Ils n'ont pas honte, ils nous ont ressorti l'uniforme de « La Servante écarlate » mais ici, il ne s'agit plus de femmes enlevées mais d'enfants, l'habit n'est plus rouge mais blanc. Le parallèle avec la série de Hulu est assez frappant, mais ne comptez pas trop sur cela pour espérer retrouver quelque qualité de cette dernière. Netflix essaye en vain de profiter du capital sympathie dont jouit l'œuvre de Bruce Miller, qui déjà, malgré des qualités indéniables, tentait de singer la réalisation froide et calibrée d'un Stanley Kubrick sans en atteindre ni la maîtrise ni la poésie. « L'autre côté » n'a aucun des arguments techniques de « La Servante écarlate » : ni le découpage, ni montage, ni le cadrage, ni le jeu d'acteur et encore moins la photographie.
Parlons un peu du scénario. Il est d'une banalité affligeante. Déjà vu et revu un bon millier de fois.
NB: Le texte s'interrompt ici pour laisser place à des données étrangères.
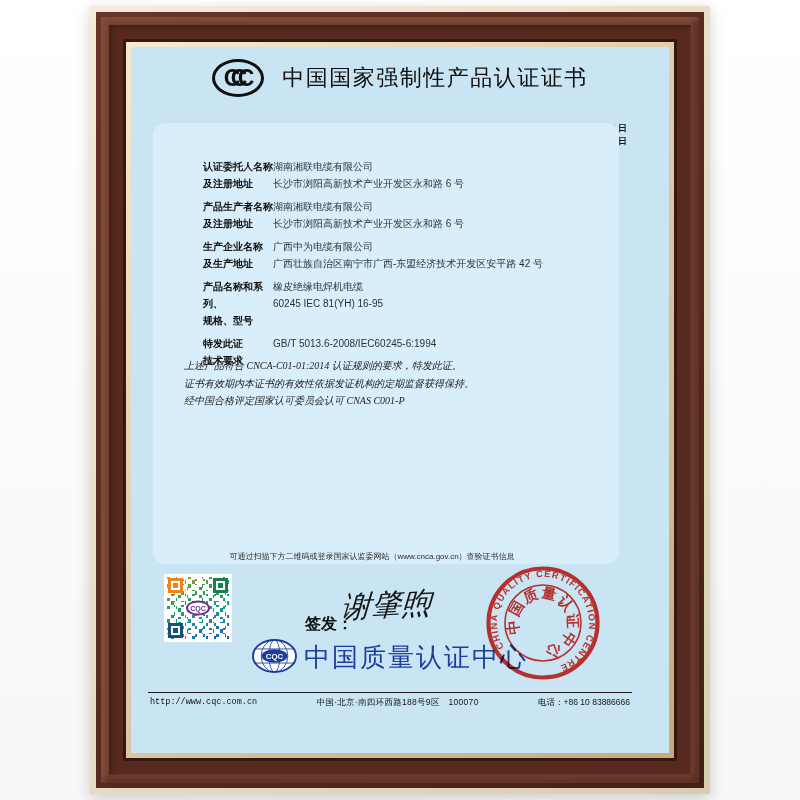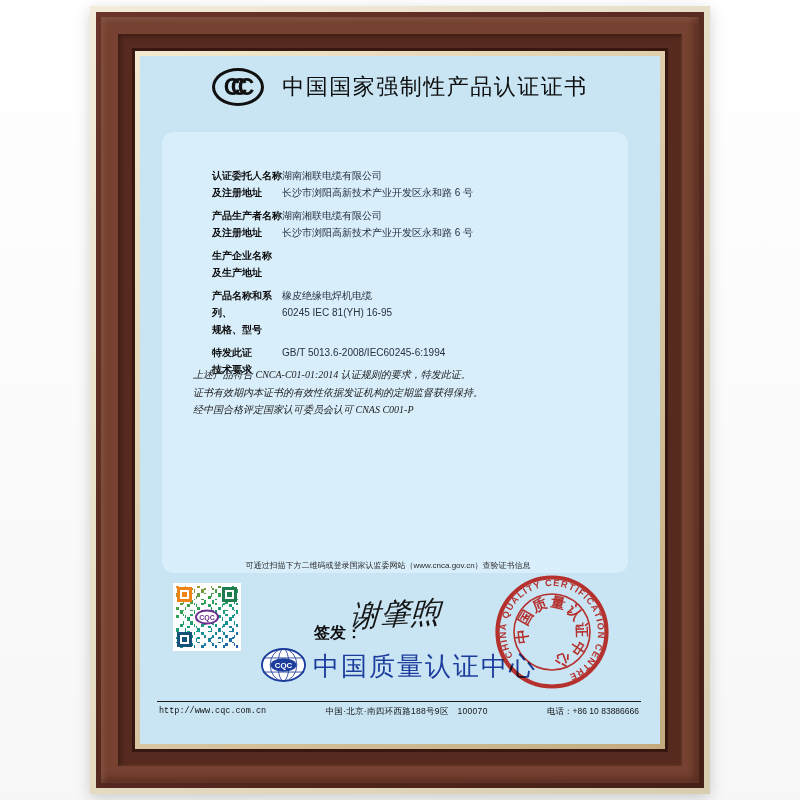--- a/index.html
+++ b/index.html
@@ -4,21 +4,21 @@
 <style>
   html,body{margin:0;padding:0;background:#fbfbfb;font-family:"Liberation Sans",sans-serif;}
   .stage{position:relative;width:800px;height:800px;background:linear-gradient(180deg,#ffffff 0%,#f7f7f7 100%);overflow:hidden;}
 
   
   .frame{position:absolute;left:90px;top:6px;width:620px;height:788px;box-sizing:border-box;
          box-shadow:0 4px 14px rgba(0,0,0,.18);}
   .ring{box-sizing:border-box;width:100%;height:100%;}
   .trim {padding:6px;background:linear-gradient(135deg,#f3ecda,#d9cdb0);}
   .woodA{padding:5px;background:linear-gradient(135deg,#6a3429,#452017);}
-  .woodB{padding:17px;background:#764130;
+  .woodB{padding:8px;background:#764130;
          box-shadow:inset 2px 2px 6px rgba(255,220,190,.18), inset -3px -3px 8px rgba(30,5,0,.45);}
   .woodC{padding:14px;background:#562a1e;
          box-shadow:inset 2px 2px 5px rgba(0,0,0,.35), inset -1px -1px 3px rgba(255,200,160,.12);}
   .woodD{padding:3px;background:#371710;}
   .fillet{padding:5px;background:linear-gradient(135deg,#f4ead0,#c3ab7e);}
 
   
   .paper{position:relative;width:100%;height:100%;background:#c9e5f4;overflow:hidden;color:#111;}
 
   .title-row{position:absolute;top:12px;left:0;right:0;display:flex;justify-content:center;align-items:center;gap:18px;}
@@ -37,21 +37,21 @@
   .panel{position:absolute;left:22px;top:76px;width:466px;height:441px;background:#d8eefb;border-radius:12px;}
 
   .fields{position:absolute;left:72px;top:111px;width:400px;}
   .frow{display:flex;margin-bottom:6px;}
   .fl{width:70px;flex:0 0 70px;font-size:10px;font-weight:bold;line-height:17px;color:#0c0c0c;}
   .fv{font-size:10px;line-height:17px;color:#27323a;}
 
   .statement{position:absolute;left:53px;top:310px;font-family:"Liberation Serif",serif;
              font-style:italic;font-size:10px;line-height:17.5px;color:#1c1c1c;}
 
-  .verify{position:absolute;left:15px;top:504px;width:466px;text-align:center;font-size:8px;color:#2a2a2a;}
+  .verify{position:absolute;left:8px;top:504px;width:466px;text-align:center;font-size:8px;color:#2a2a2a;}
 
   
   .qr{position:absolute;left:33px;top:527px;width:68px;height:68px;box-sizing:border-box;border:3px solid #fff;
       background-image:
         repeating-conic-gradient(#ffffff 0% 25%, rgba(255,255,255,0) 0% 50%),
         repeating-conic-gradient(#ffffff 0% 25%, rgba(255,255,255,0) 0% 50%),
         linear-gradient(155deg,#f2901e 0%,#2fa24c 30%,#139a8c 62%,#2356b8 100%);
       background-size:7px 7px, 11px 11px, 100% 100%;
       background-position:0 0, 3px 2px, 0 0;}
   .qf{position:absolute;width:15px;height:15px;box-sizing:border-box;border:3px solid var(--c);background:#fff;}
@@ -130,20 +130,24 @@
                         </div>
                       <div class="fv">
                           <div>湖南湘联电缆有限公司</div>
                           <div>长沙市浏阳高新技术产业开发区永和路 6 号</div>
                         </div>
                     </div>
                     <div class="frow">
                       <div class="fl">
                           <div>生产企业名称</div>
                           <div>及生产地址</div>
+                        </div>
+                      <div class="fv">
+                          <div>广西中为电缆有限公司</div>
+                          <div>广西壮族自治区南宁市广西-东盟经济技术开发区安平路 42 号</div>
                         </div>
                     </div>
                     <div class="frow">
                       <div class="fl">
                           <div>产品名称和系列、</div>
                           <div>规格、型号</div>
                         </div>
                       <div class="fv">
                           <div>橡皮绝缘电焊机电缆</div>
                           <div>60245 IEC 81(YH) 16-95</div>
Pseudo-dystopies et sociétés post-apocalyptiques en carton-pâte, on en bouffe à la pelle depuis quelques années. Un mur. Une société divisée entre deux classes sociales aux antipodes. Un système dictatorial qui prend le pouvoir. On repense encore à « La Servante écarlate », mais aussi à la série brésilienne « 3% », ou encore à la série « Colony », le grand échec de USA Network qui avait au moins le mérite de faire jouer Josh Holloway - tu me manques, Sawyer... sniff. Netflix ne semble pas l'avoir compris, mais l'exotisme d'un tournage en Espagne n'est plus suffisant pour nous resservir la même soupe froide et rance que d'ordinaire... cela a peut-être fonctionné pour le premier épisode de la première saison de « La Casa de Papel », mais c'est terminé depuis longtemps.
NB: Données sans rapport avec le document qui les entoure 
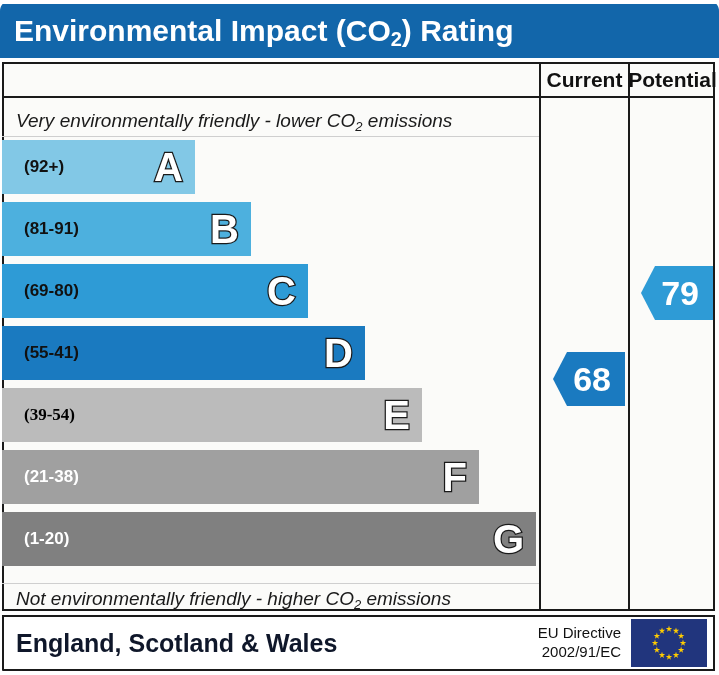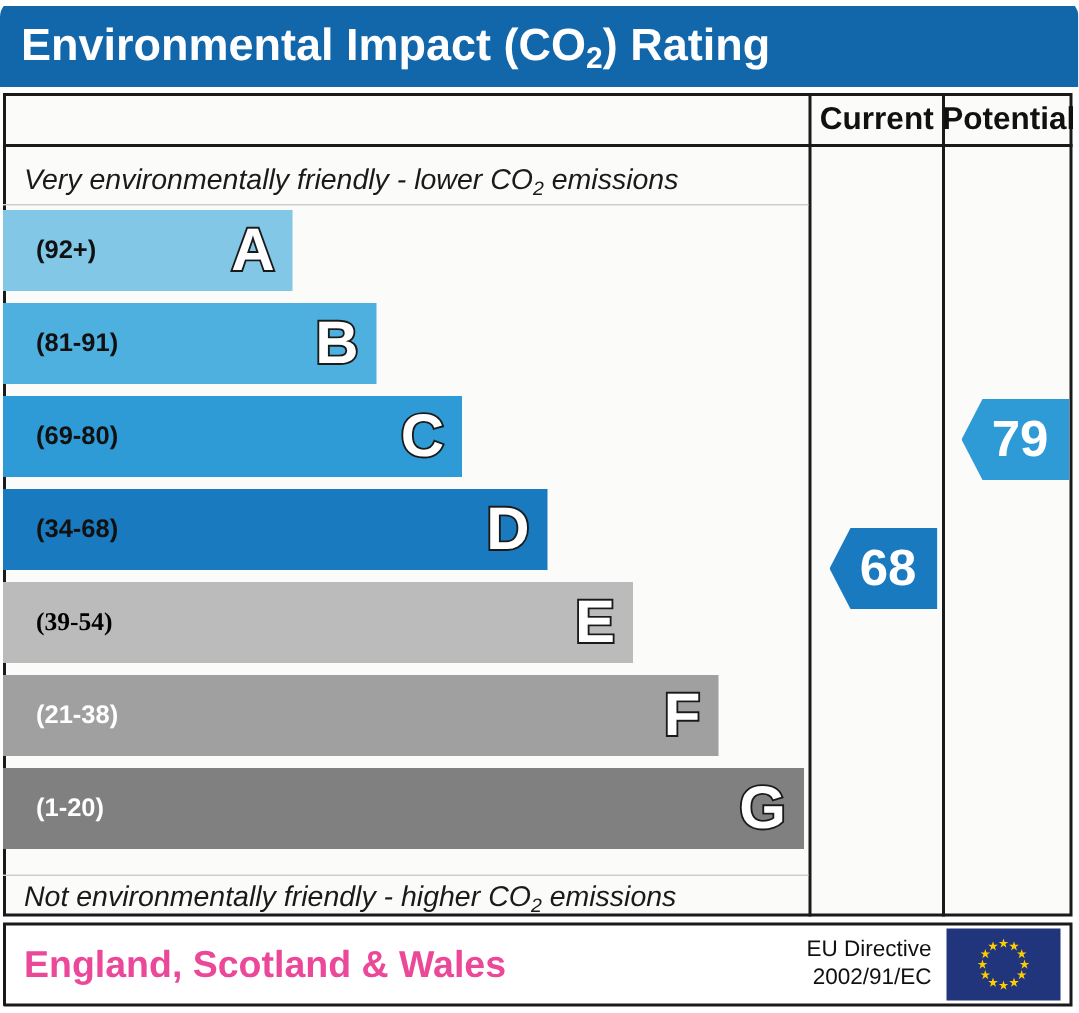--- a/index.html
+++ b/index.html
@@ -175,21 +175,21 @@
     height: 56px;
     border: 2px solid #1a1a1a;
     box-sizing: border-box;
     background: #ffffff;
     display: flex;
     align-items: center;
   }
   .footer-region {
     font-size: 25px;
     font-weight: bold;
-    color: #ec4899;
+    color: #0f172a;
     padding-left: 12px;
     white-space: nowrap;
   }
   .footer-directive {
     position: absolute;
     right: 92px;
     top: 50%;
     transform: translateY(-50%);
     text-align: right;
     font-size: 15px;
@@ -234,21 +234,21 @@
   </div>
   <div class="band" style="top: 202px; width: 249px; background: rgb(77, 176, 222); align-items: center;">
     <span class="band-range" style="color: rgb(17, 17, 17);">(81-91)</span>
     <span class="band-letter">B</span>
   </div>
   <div class="band" style="top: 264px; width: 306px; background: rgb(46, 155, 214);">
     <span class="band-range" style="color: rgb(17, 17, 17);">(69-80)</span>
     <span class="band-letter">C</span>
   </div>
   <div class="band" style="top: 326px; width: 363px; background: rgb(26, 122, 192);">
-    <span class="band-range" style="color: rgb(17, 17, 17);">(34-68)</span>
+    <span class="band-range" style="color: rgb(17, 17, 17);">(55-41)</span>
     <span class="band-letter">D</span>
   </div>
   <div class="band" style="top: 388px; width: 420px; background: rgb(187, 187, 187);">
     <span class="band-range" style="color: #000000; font-family: Liberation Serif, serif;">(39-54)</span>
     <span class="band-letter">E</span>
   </div>
   <div class="band" style="top: 450px; width: 477px; background: rgb(160, 160, 160);">
     <span class="band-range" style="color: rgb(255, 255, 255);">(21-38)</span>
     <span class="band-letter">F</span>
   </div>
Le décor ainsi que le contexte nous sont balancés à la figure sans explication : Troisième Guerre mondiale. D'accord. Comment ? Pourquoi ? Quels pays sont concernés ? Que s'est-il passé ? Quels types d'armes sont utilisés ? Comment les nations vont s'organiser ? Grande ellipse, nous nous retrouvons en 2045, apparemment les ressources naturelles se font rare. Très bien. Comment ? Pourquoi ? L'Espagne et la France conservent depuis longtemps leur statut de « Grenier de l'Europe » et aujourd'hui ces deux seuls pays nourrissent le continent entier. Et contrairement à nous, les espagnols ont conservé un minimum de leurs usines de production, ils n'ont pas encore tout délocalisé. Par conséquent, en cas de problème, l'Espagne est probablement le pays européen qui manquera le moins de matières premières essentielles et surtout de nourriture. Dans le cas contraire, je veux bien que l'on m'explique alors comment cela pourrait arriver parce-que ce n'est pas la série qui le fera. Rien n'est expliqué. Je reprochais déjà à « La Servante écarlate » de ne pas avoir fait l'effort de décortiquer les faits pour que l'on comprenne concrètement comment on en était arrivé à ce point de non retour.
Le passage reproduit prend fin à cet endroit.